Given data:
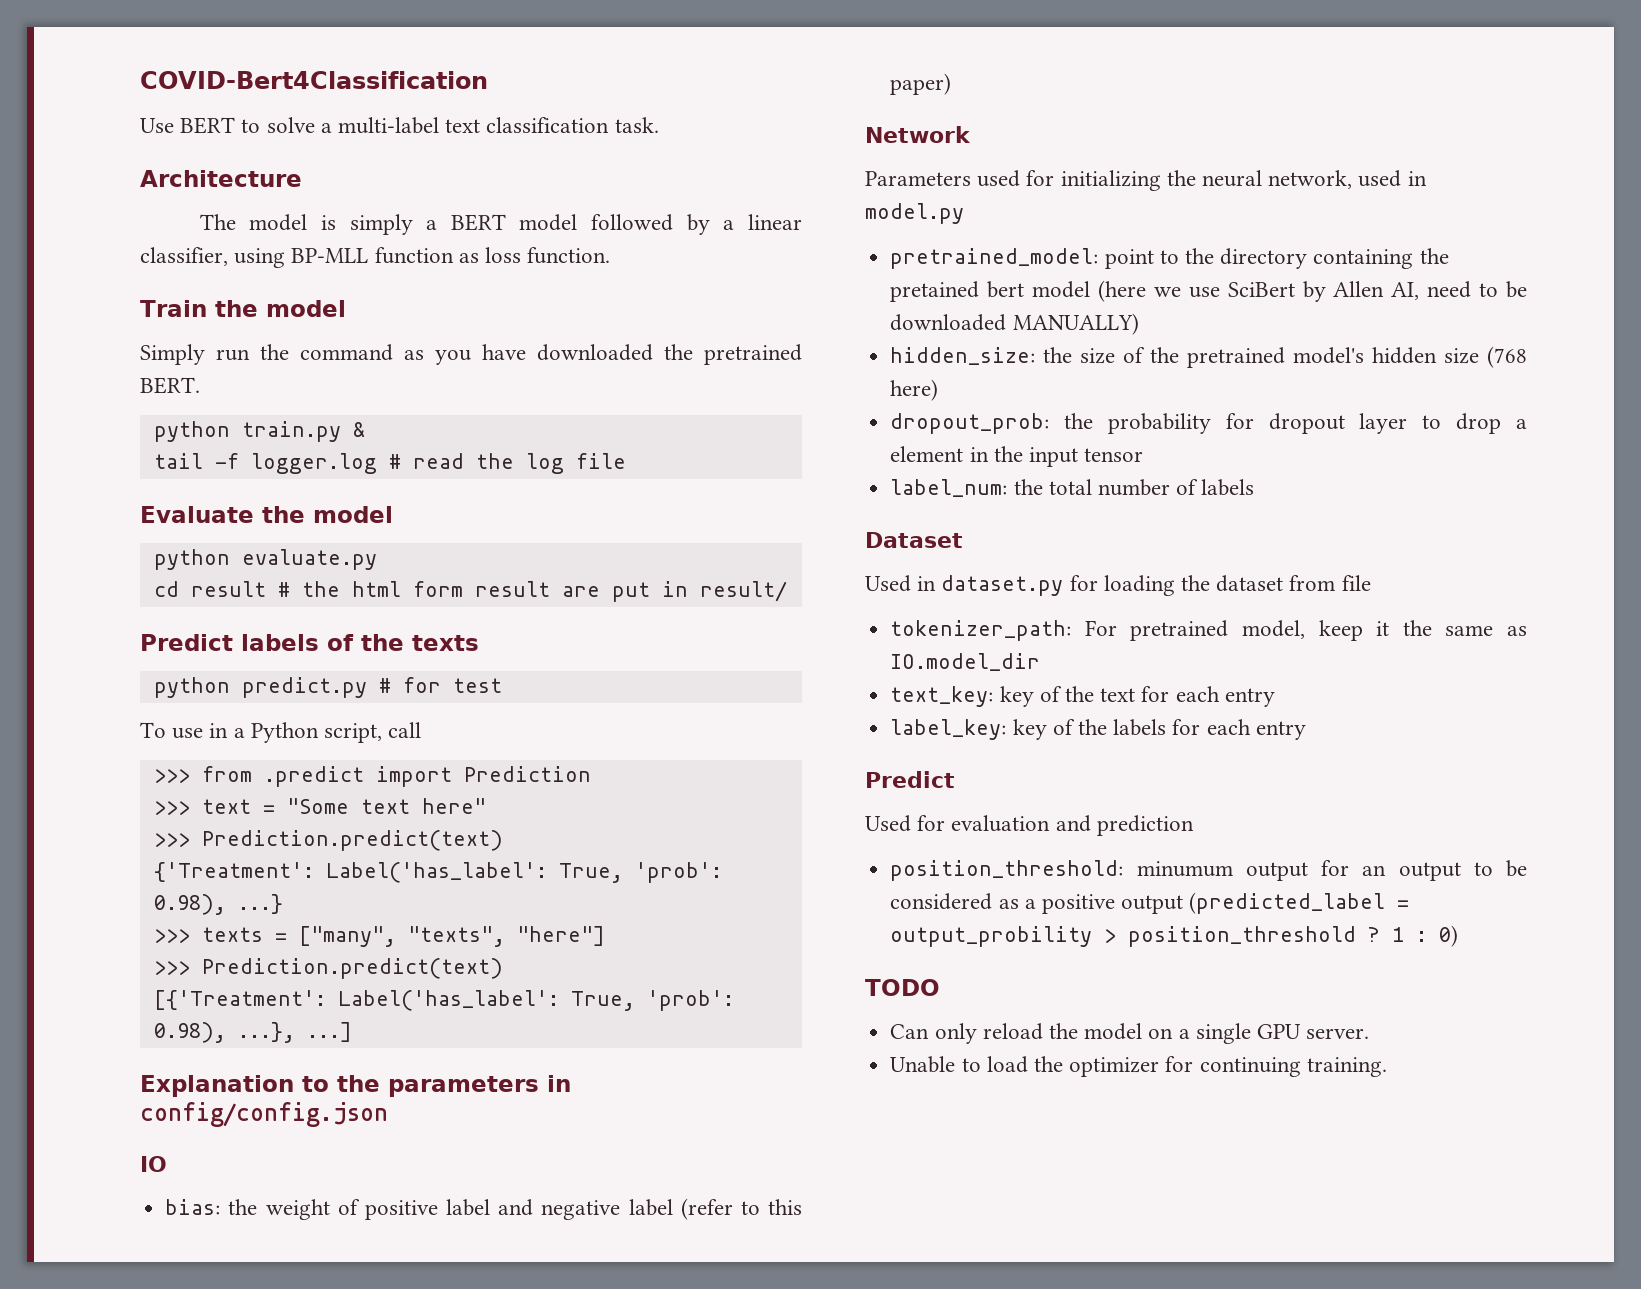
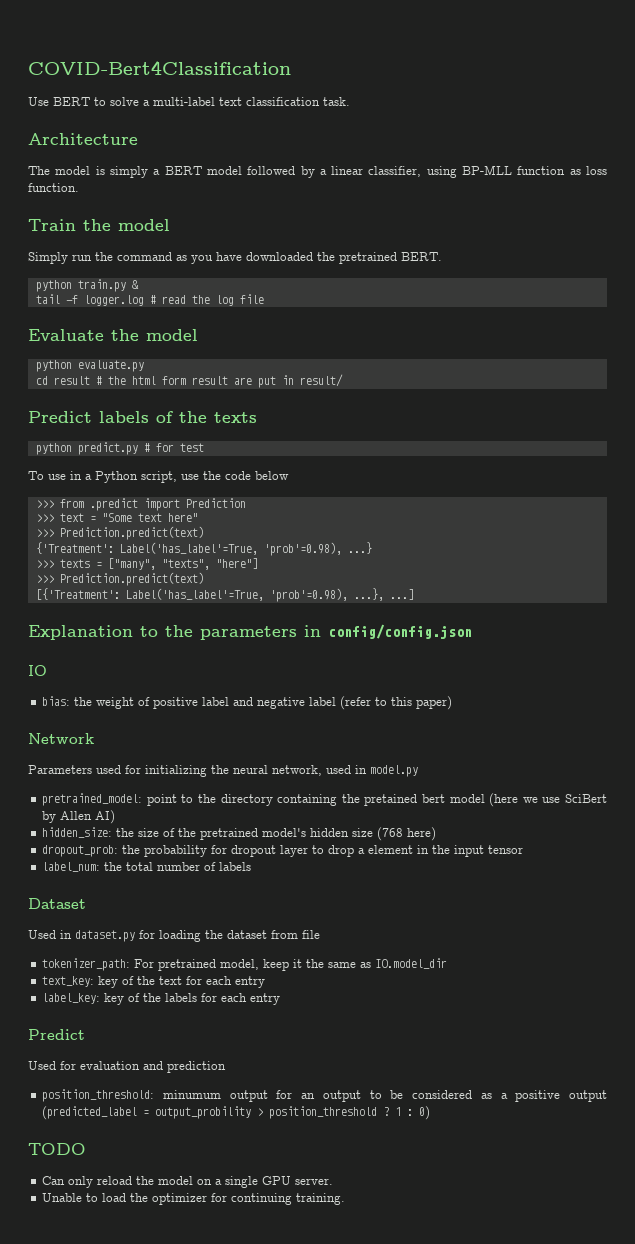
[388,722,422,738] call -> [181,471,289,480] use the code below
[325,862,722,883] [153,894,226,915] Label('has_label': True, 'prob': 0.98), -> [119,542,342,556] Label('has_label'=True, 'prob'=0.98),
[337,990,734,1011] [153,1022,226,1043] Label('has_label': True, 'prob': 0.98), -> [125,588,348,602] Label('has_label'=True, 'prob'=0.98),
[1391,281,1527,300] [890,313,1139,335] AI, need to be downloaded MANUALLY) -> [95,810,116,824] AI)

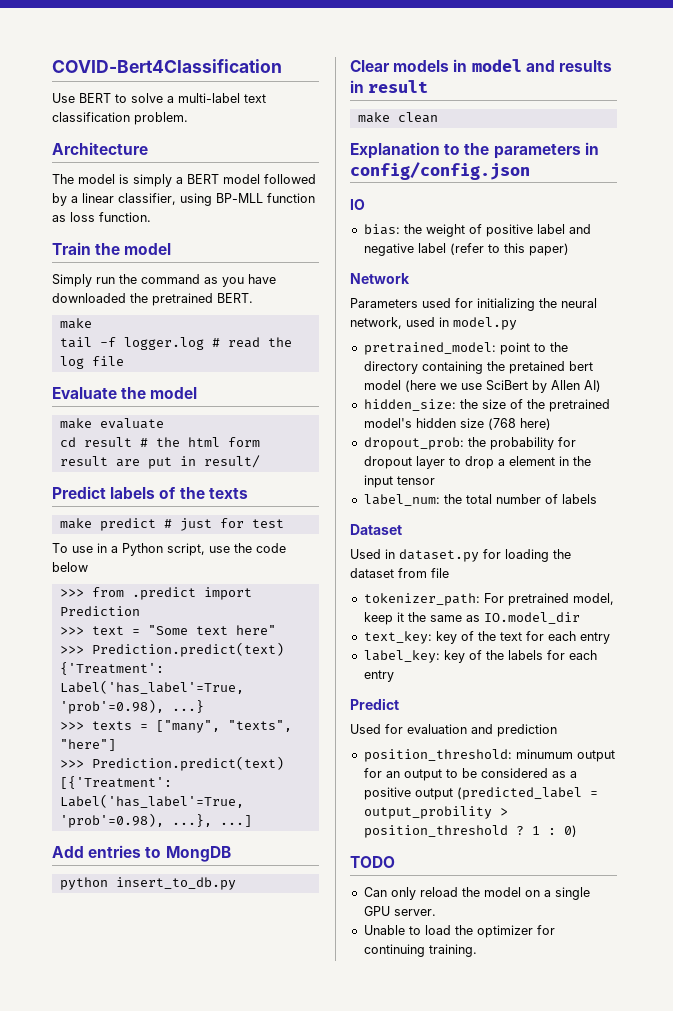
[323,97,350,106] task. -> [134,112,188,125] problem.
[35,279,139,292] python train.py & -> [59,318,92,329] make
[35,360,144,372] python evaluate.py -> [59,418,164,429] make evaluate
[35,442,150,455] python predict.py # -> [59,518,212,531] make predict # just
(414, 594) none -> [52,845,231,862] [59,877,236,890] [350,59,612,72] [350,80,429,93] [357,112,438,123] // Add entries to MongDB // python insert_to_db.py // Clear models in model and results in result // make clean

...

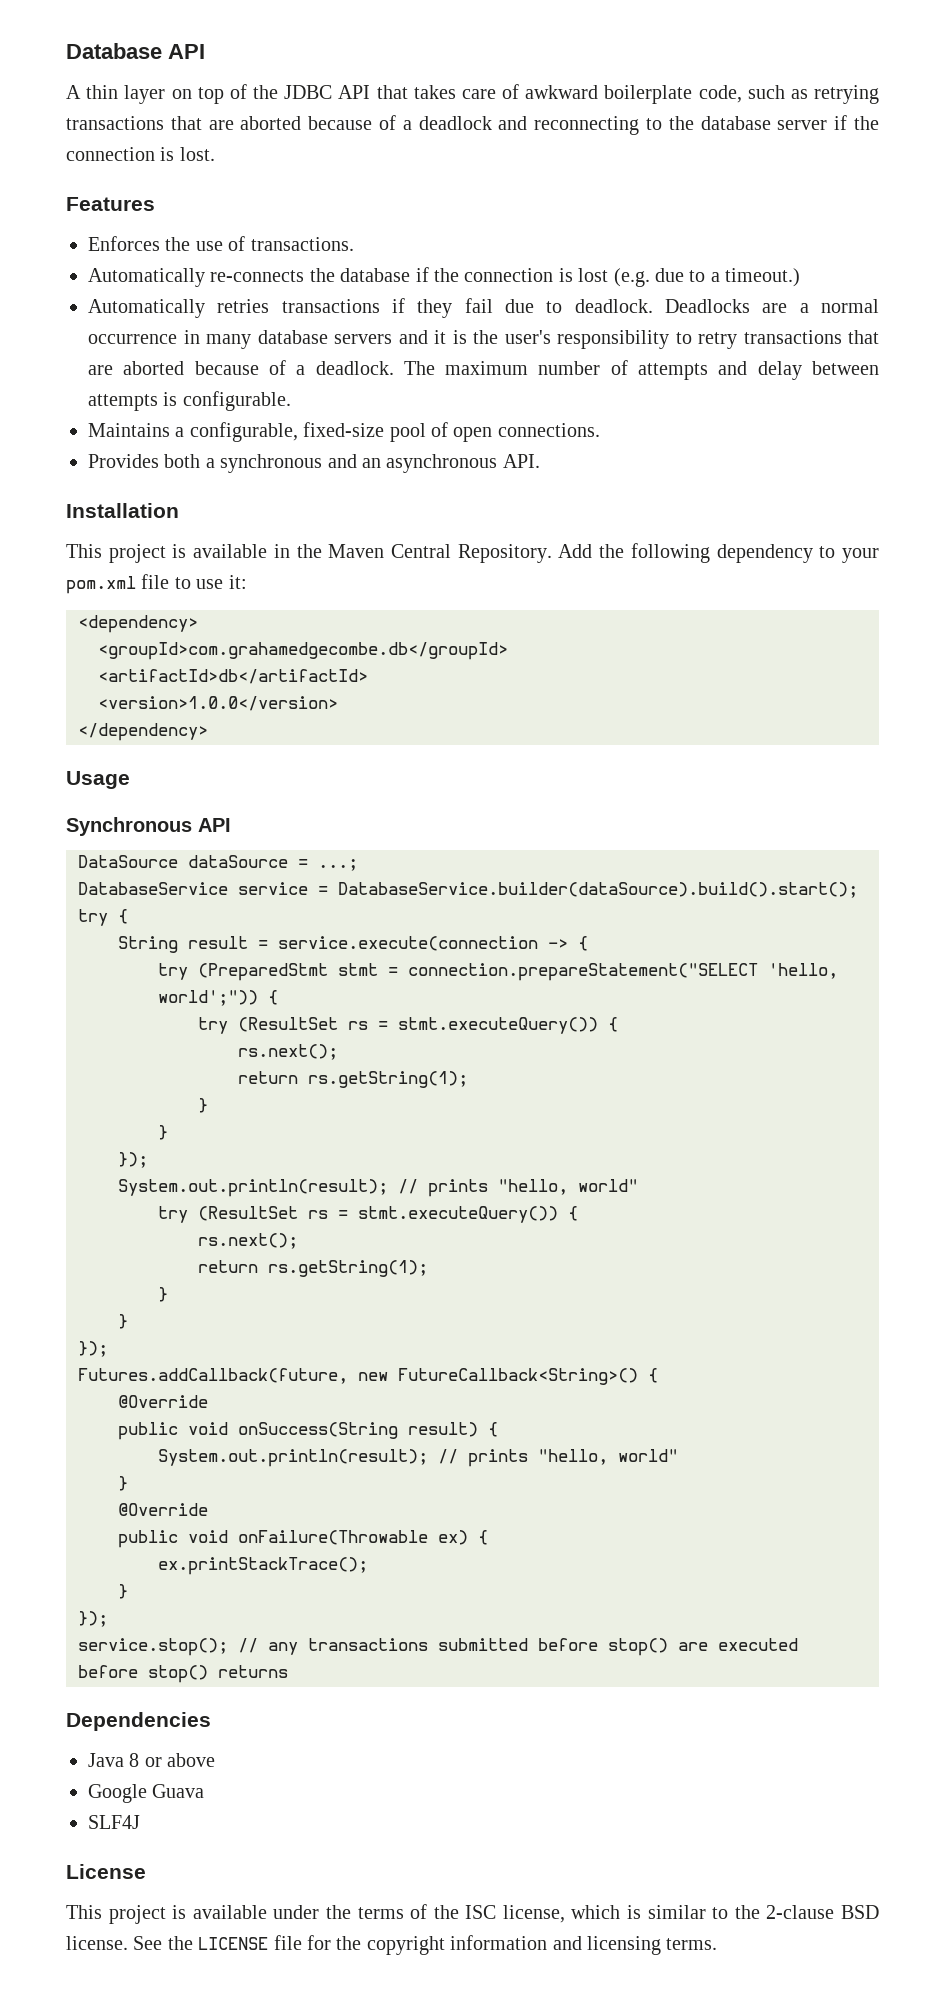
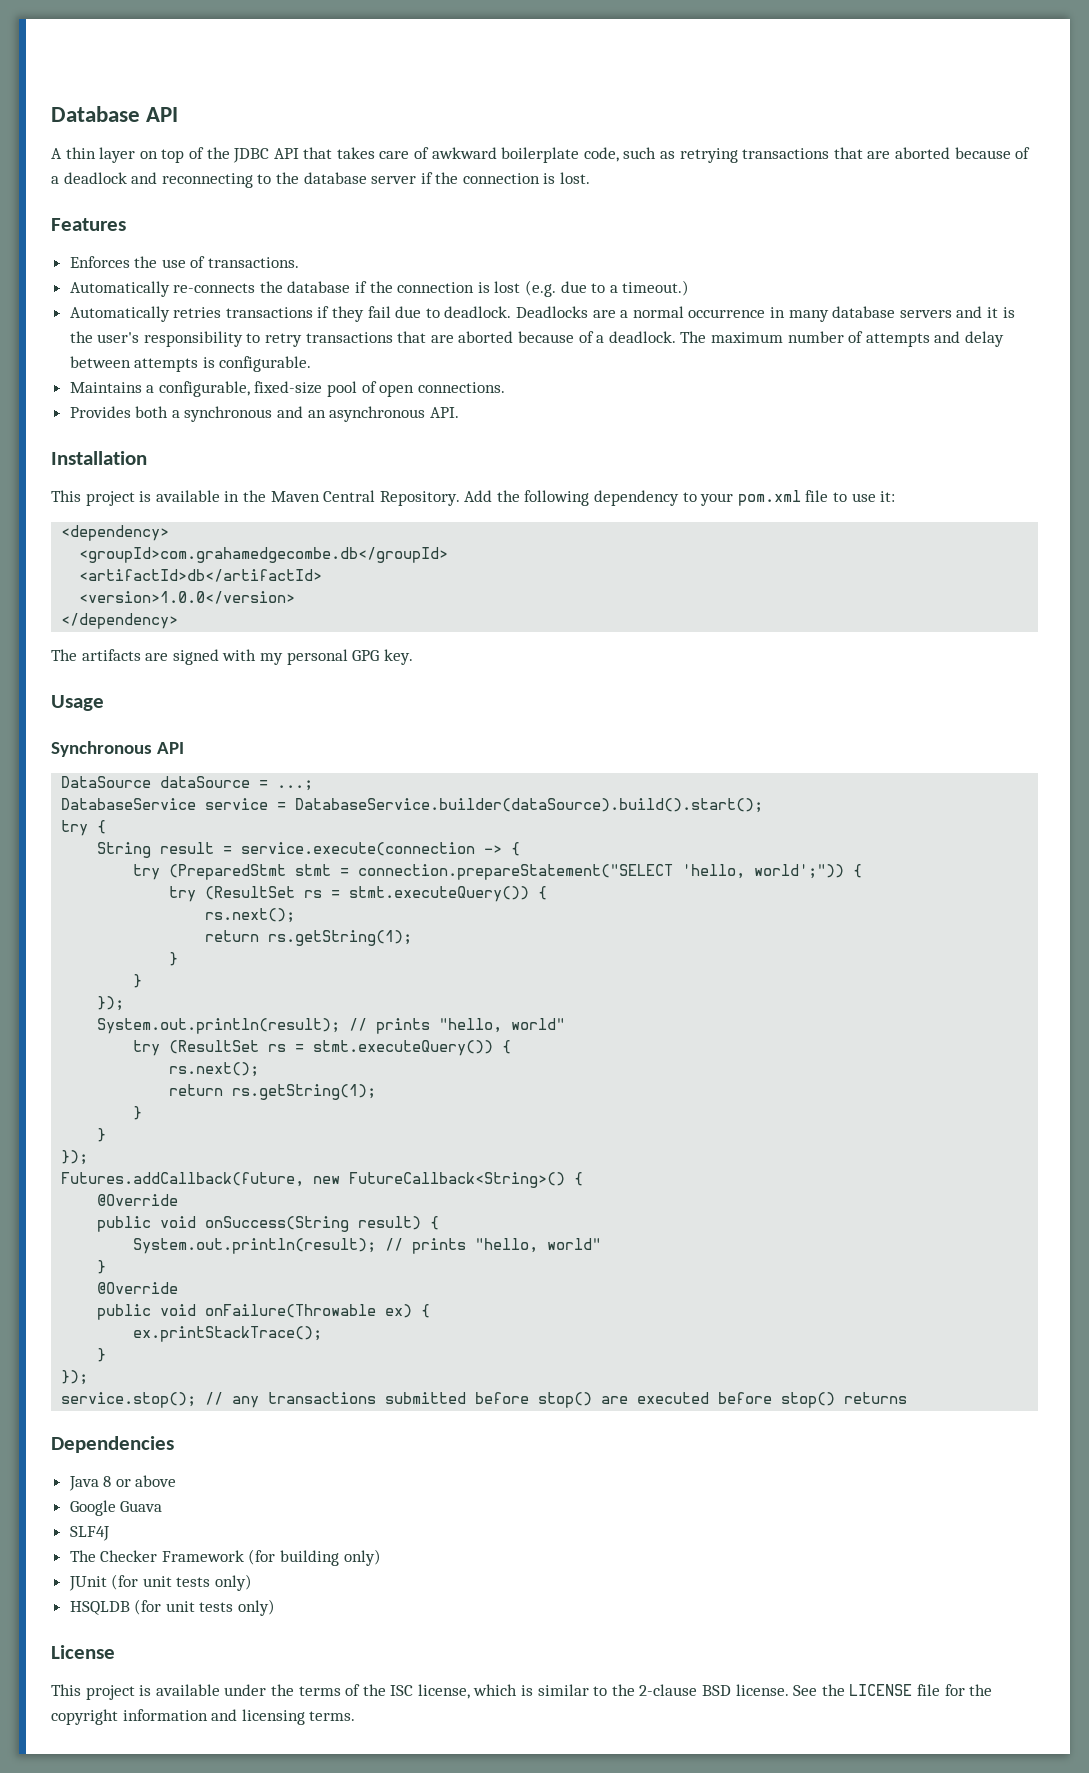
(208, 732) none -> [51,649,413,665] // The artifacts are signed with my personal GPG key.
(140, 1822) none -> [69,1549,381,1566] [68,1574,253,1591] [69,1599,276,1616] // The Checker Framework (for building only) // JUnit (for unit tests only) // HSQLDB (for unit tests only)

Task item: In the entries above, find the line holding "[35,360,144,372] python evaluate.py" and the line holding "(414, 594) none"; print both of them and every line between, exactly, and nothing else.

Task solution:
[35,360,144,372] python evaluate.py -> [59,418,164,429] make evaluate
[35,442,150,455] python predict.py # -> [59,518,212,531] make predict # just
(414, 594) none -> [52,845,231,862] [59,877,236,890] [350,59,612,72] [350,80,429,93] [357,112,438,123] // Add entries to MongDB // python insert_to_db.py // Clear models in model and results in result // make clean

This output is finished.